What would Laura Mulvey say?

What would Poe say?

What would Elisabeth Bronfen say?

TWO

When Poe tells us there is nothing more poetic than a beautiful dead woman, this is just one poet’s fancy.  Surely a beautiful dead man is worth a second look.  Lay him out nude on the bier, and fold his hands between his gently arched pectorals.  Wrap about his thigh a loose white sheet and drape him across the pathologist’s table.  Dig him up, just one week dead, and cover his eyes with new copper pennies.  Braid his sepulchral tresses, a nest for mice and sparrows.

Like most beautiful creatures, these male bodies are selfish.  They will continue to disrupt the poetic with their yawning, farting, and gabbing. Do not lose hope.  Much can be made of them pre-mortem.  While we cannot deny the male body participates but squeamishly in reproduction, The New York Times reveals the potential of the fragile male nipple.  Nearly five percent of male bodies experience mammary swelling during their partners’ pregnancies.  Their timid ducts produce a fluid akin to breast milk.  We must encourage these fledgling efforts. Photograph, paint, and compose odes to the weeping male nipple.  Envision the holy suckle—a halo about the fatherly head, the infant crown, the male areola glowing.

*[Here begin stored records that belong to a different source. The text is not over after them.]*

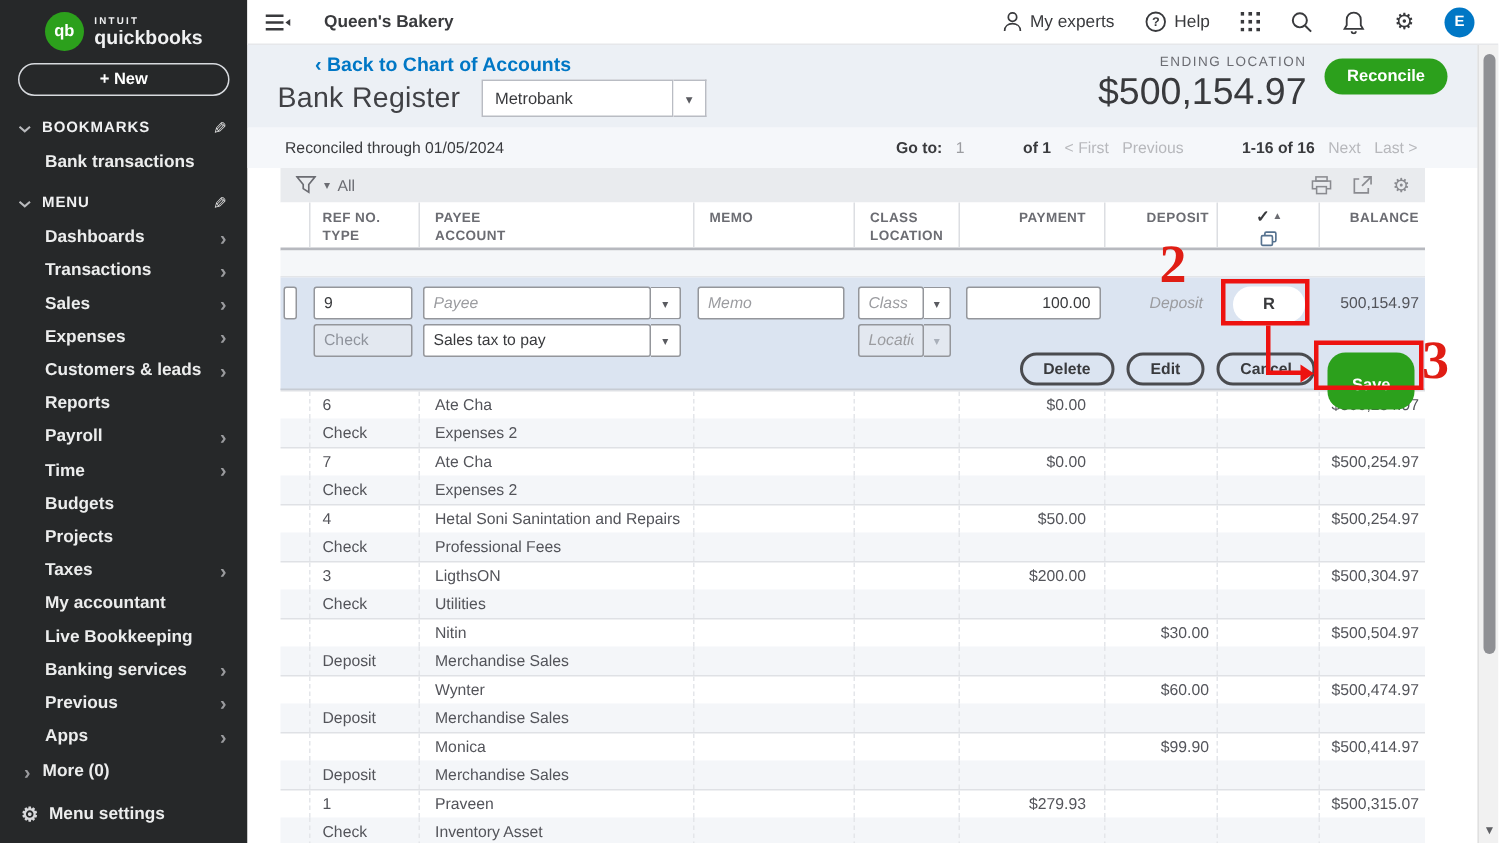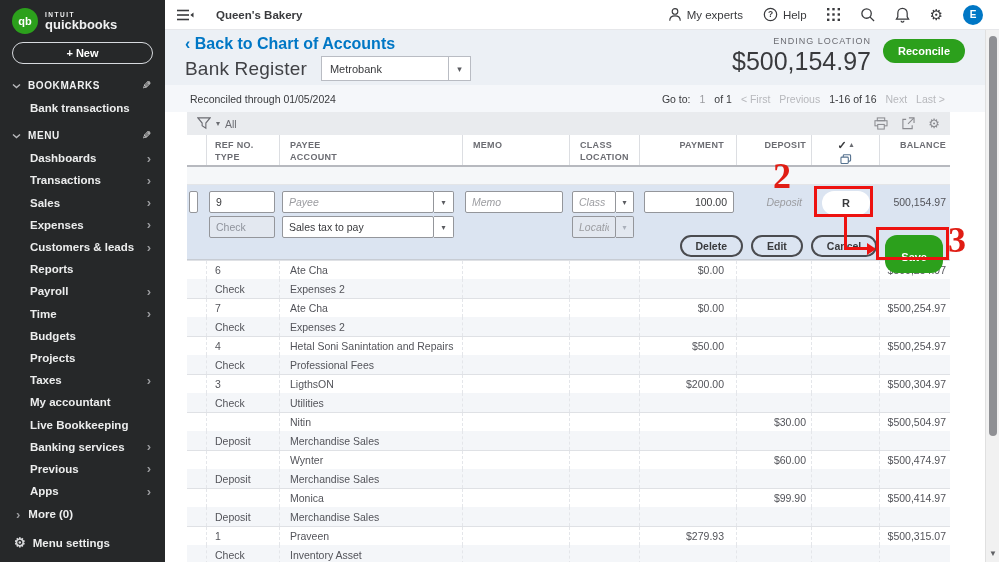--- a/index.html
+++ b/index.html
@@ -1,21 +1,21 @@
 <!DOCTYPE html>
 <html><head>
 <meta charset="utf-8">
 <style>
   * { margin:0; padding:0; box-sizing:border-box; }
   html,body { width:999px; height:562px; overflow:hidden; font-family:"Liberation Sans",sans-serif; background:#fff; }
   .app { position:relative; width:999px; height:562px; }
 
   
   .sidebar { position:absolute; left:0; top:0; width:165px; height:562px; background:#262829; color:#f0f1f2; overflow:hidden; }
-  .logo-row { display:flex; align-items:center; gap:7px; padding:8px 12px 6px 12px; }
+  .logo-row { display:flex; align-items:center; gap:7px; padding:8px 12px 6px 12px;justify-content:center; }
   .qb-badge { width:26px; height:26px; border-radius:50%; background:#2ca01c; color:#fff; font-weight:bold; font-size:11px; display:flex; align-items:center; justify-content:center; }
   .logo-text-top { font-size:6.5px; letter-spacing:1.5px; font-weight:bold; }
   .logo-text-main { font-size:13px; font-weight:bold; margin-top:-1px; }
   .new-btn { margin:2px 12px 8px 12px; height:22px; border:1px solid #d7dade; border-radius:12px; display:flex; align-items:center; justify-content:center; font-size:11px; font-weight:bold; color:#fff; background:transparent; cursor:pointer; }
   .sect-head { display:flex; align-items:center; gap:7px; padding:7px 14px 5px 12px; }
   .sect-label { font-size:10px; font-weight:bold; letter-spacing:.6px; flex:1; }
   .pencil { font-size:11px; color:#e8e8e8; transform:scaleX(-1); }
   .nav-item { display:flex; align-items:center; padding:4.6px 14px 4.6px 30px; font-size:11.5px; font-weight:600; color:#eceded; cursor:pointer; }
   .nav-label { flex:1; }
   .nav-chevron { color:#9a9b9e; font-size:13px; line-height:1; }
@@ -26,36 +26,36 @@
   
   .main { position:absolute; left:165px; top:0; width:834px; height:562px; background:#fff; }
 
   .topbar { height:30px; background:#fff; border-bottom:1px solid #e6e7ea; display:flex; align-items:center; padding:0 16px 0 12px; }
   .company { font-size:11.5px; font-weight:bold; color:#393a3d; margin-left:22px; }
   .topbar-right { margin-left:auto; display:flex; align-items:center; gap:20px;justify-content:center; }
   .tb-item { display:flex; align-items:center; gap:5px; font-size:11.5px; color:#393a3d; cursor:pointer; }
   .avatar { width:20px; height:20px; border-radius:50%; background:#0077c5; color:#fff; font-size:10px; font-weight:bold; display:flex; align-items:center; justify-content:center; }
 
   .band { height:55px; background:#ecf0f5; padding:5px 18px 0 20px; position:relative; }
-  .back-link { font-size:16px; font-weight:bold; color:#0077c5; cursor:pointer; }
+  .back-link { font-size:13px; font-weight:bold; color:#0077c5; cursor:pointer;margin-left:25px; }
   .title-row { display:flex; align-items:center; margin-top:3px; }
   .page-title { font-size:19px; color:#404145; letter-spacing:.2px; }
   .acct-select { display:flex; margin-left:14px; cursor:pointer; }
   .acct-box { width:128px; height:25px; background:#fff; border:1px solid #b9bcc3; font-size:11px; color:#393a3d; display:flex; align-items:center; padding:0 8px; }
   .acct-arrow { width:22px; height:25px; background:#fff; border:1px solid #b9bcc3; border-left:none; display:flex; align-items:center; justify-content:center; font-size:9px; color:#5a5b60; }
   .balance-wrap { position:absolute; right:34px; top:6px; display:flex; align-items:flex-start; gap:12px; }
   .balance-stack { text-align:right; }
   .eb-label { font-size:9px; letter-spacing:1px; color:#6b6c72; }
   .eb-value { font-size:25px; color:#393a3d; margin-top:1px; }
   .reconcile-btn { margin-top:3px; height:24px; padding:0 15px; background:#2ca01c; color:#fff; border:none; border-radius:12px; font-size:11px; font-weight:bold; cursor:pointer; }
 
   .recon-row { height:27px; background:#f5f7fa; display:flex; align-items:center; padding:0 54px 0 25px; }
   .recon-text { font-size:10.5px; color:#393a3d; }
   .paging { margin-left:auto; display:flex; align-items:center; gap:9px; font-size:10.5px; }
-  .pg-strong { font-weight:normal; color:#393a3d; }
+  .pg-strong { font-weight:bold; color:#393a3d;margin-left:30px; }
   .pg-dim { color:#b7b8bc; }
   .pg-cur { color:#9b9ca0; }
 
   .toolbar { margin-left:22px; width:763px; height:23px; background:#e9ebee; display:flex; align-items:center; padding:0 10px; }
   .filter-group { display:flex; align-items:center; gap:5px; cursor:pointer; }
   .filter-label { font-size:10.5px; color:#6b6c72; }
   .small-arrow { font-size:8px; color:#6b6c72; }
   .toolbar-icons { margin-left:auto; display:flex; align-items:center; gap:13px; }
   .toolbar-icons span { cursor:pointer; }
   .gear-sm { font-size:13px; color:#8a8b90; line-height:1; }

Further, admit the male body into commerce.  Allow the male body to follow the female body in its utility as objet d’art, from fine to commercial.  Where Calvin Klein has gestured with hip bones and abdominal muscles, let us extend and explode.  The shy glimpse of shaft in the open toothed zipper.  The youth, barely legal, stripped with his wrists and ankles bound to the gears of a printing press.  A stubbled chin and ripe tongue pressed to the bleached grout in a shower stall.

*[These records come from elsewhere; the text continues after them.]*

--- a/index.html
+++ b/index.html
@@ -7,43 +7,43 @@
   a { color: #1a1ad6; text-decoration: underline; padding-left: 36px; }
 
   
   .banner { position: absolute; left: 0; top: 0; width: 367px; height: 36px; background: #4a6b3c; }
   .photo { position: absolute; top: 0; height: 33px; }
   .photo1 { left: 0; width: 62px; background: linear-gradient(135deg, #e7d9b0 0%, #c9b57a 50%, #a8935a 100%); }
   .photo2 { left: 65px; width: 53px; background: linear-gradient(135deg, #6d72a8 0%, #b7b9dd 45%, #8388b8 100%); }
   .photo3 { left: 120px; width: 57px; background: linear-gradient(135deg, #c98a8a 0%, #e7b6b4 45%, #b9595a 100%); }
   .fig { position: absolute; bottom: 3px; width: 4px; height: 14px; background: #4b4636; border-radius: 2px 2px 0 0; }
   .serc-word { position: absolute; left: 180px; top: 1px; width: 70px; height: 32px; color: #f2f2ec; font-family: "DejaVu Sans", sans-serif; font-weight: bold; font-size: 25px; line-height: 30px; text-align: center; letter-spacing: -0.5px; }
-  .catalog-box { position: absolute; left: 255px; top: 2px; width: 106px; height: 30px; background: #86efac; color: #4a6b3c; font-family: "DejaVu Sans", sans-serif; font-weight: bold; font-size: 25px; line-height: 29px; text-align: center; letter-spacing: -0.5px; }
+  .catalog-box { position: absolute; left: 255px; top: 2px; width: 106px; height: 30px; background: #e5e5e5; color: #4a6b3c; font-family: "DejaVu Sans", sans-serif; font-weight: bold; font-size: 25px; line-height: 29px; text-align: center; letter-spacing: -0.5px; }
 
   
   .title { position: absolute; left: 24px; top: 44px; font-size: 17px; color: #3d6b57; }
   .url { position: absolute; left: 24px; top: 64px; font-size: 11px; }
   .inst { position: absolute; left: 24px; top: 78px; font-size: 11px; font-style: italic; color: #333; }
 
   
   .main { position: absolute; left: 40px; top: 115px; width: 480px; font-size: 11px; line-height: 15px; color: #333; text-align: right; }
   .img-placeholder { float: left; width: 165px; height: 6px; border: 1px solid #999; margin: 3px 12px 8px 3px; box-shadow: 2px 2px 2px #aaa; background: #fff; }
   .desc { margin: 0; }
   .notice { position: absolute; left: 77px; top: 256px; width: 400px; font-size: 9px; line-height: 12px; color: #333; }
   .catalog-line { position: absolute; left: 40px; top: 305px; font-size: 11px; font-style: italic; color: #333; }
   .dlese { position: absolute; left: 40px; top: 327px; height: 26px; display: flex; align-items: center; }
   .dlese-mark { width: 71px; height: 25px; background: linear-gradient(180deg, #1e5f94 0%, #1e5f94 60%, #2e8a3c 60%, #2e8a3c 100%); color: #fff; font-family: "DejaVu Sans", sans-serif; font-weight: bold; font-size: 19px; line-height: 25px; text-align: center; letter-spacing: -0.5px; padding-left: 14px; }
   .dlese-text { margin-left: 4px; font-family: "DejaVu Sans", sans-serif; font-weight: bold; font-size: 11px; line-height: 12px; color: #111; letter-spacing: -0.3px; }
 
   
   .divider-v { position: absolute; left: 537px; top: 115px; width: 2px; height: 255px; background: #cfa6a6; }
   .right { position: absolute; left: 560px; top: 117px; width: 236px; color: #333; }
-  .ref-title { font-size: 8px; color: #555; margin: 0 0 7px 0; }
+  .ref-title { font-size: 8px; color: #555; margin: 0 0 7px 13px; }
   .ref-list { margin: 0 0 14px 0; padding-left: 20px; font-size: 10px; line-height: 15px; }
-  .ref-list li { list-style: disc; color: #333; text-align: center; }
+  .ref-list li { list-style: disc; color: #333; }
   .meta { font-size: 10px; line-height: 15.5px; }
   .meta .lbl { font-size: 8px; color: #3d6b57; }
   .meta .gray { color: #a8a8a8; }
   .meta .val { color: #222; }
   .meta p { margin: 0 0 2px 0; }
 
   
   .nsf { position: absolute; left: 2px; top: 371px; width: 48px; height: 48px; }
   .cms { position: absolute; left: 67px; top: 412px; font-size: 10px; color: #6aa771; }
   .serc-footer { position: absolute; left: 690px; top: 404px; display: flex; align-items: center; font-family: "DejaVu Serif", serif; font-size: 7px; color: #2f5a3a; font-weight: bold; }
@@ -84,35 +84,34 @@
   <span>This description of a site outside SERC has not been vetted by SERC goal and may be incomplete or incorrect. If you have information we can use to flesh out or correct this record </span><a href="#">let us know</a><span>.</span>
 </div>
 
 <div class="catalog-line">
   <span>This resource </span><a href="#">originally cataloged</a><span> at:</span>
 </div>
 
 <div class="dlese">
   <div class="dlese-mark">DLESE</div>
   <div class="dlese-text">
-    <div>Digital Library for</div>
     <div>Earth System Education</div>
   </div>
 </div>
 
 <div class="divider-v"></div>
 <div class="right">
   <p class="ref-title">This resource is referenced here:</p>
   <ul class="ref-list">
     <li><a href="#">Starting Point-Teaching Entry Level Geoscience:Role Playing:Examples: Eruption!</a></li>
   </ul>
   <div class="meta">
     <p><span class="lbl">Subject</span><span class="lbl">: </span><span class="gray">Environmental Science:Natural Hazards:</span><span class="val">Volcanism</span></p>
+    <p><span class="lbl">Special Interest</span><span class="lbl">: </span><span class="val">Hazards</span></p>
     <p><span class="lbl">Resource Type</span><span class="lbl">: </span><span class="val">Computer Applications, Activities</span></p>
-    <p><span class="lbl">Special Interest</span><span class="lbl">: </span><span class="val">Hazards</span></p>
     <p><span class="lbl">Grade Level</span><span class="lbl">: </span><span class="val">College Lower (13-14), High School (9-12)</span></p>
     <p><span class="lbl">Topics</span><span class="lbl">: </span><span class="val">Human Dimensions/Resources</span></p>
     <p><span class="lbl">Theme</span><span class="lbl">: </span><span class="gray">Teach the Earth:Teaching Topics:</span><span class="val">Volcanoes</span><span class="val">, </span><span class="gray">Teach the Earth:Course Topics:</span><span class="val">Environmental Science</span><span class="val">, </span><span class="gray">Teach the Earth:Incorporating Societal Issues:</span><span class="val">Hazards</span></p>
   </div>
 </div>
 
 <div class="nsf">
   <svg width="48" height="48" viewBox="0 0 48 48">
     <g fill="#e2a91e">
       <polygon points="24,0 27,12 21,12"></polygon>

Consider the societal benefits.  Our eyes tire from centuries of pierced female bosoms and coy female buttocks, from the many abstractions of the labial fold and the endless parade of pubic hairstyles.  The beer is skunked and the couch on the porch stiff with spunk.  Let’s get the party started elsewhere.  Think how new, how underexploited the many attitudes of the cock, the ball sack, the little strip of flesh between scrotum and anus.  Consider the artistic benefits.  Women poets, from our privileged position inhabiting and constructing the body, must reach out to those who merely construct.  Must pierce and abrade, crack open and diagram, until they too experience the immanence of skin and bone.  Do not allow them to remain with their senseless noses pressed to the glass of our exquisite coffins.  Rather, grant them the opportunity to consider with every word written, with every article of clothing donned, and every step taken—Is it me or my body they admire, deface?  Is my greatest creation the poem or the child?  Which one shall I feed when both are hungry?  Is this violation an act of sex or power?  Would I be better loved headless and always, always erect?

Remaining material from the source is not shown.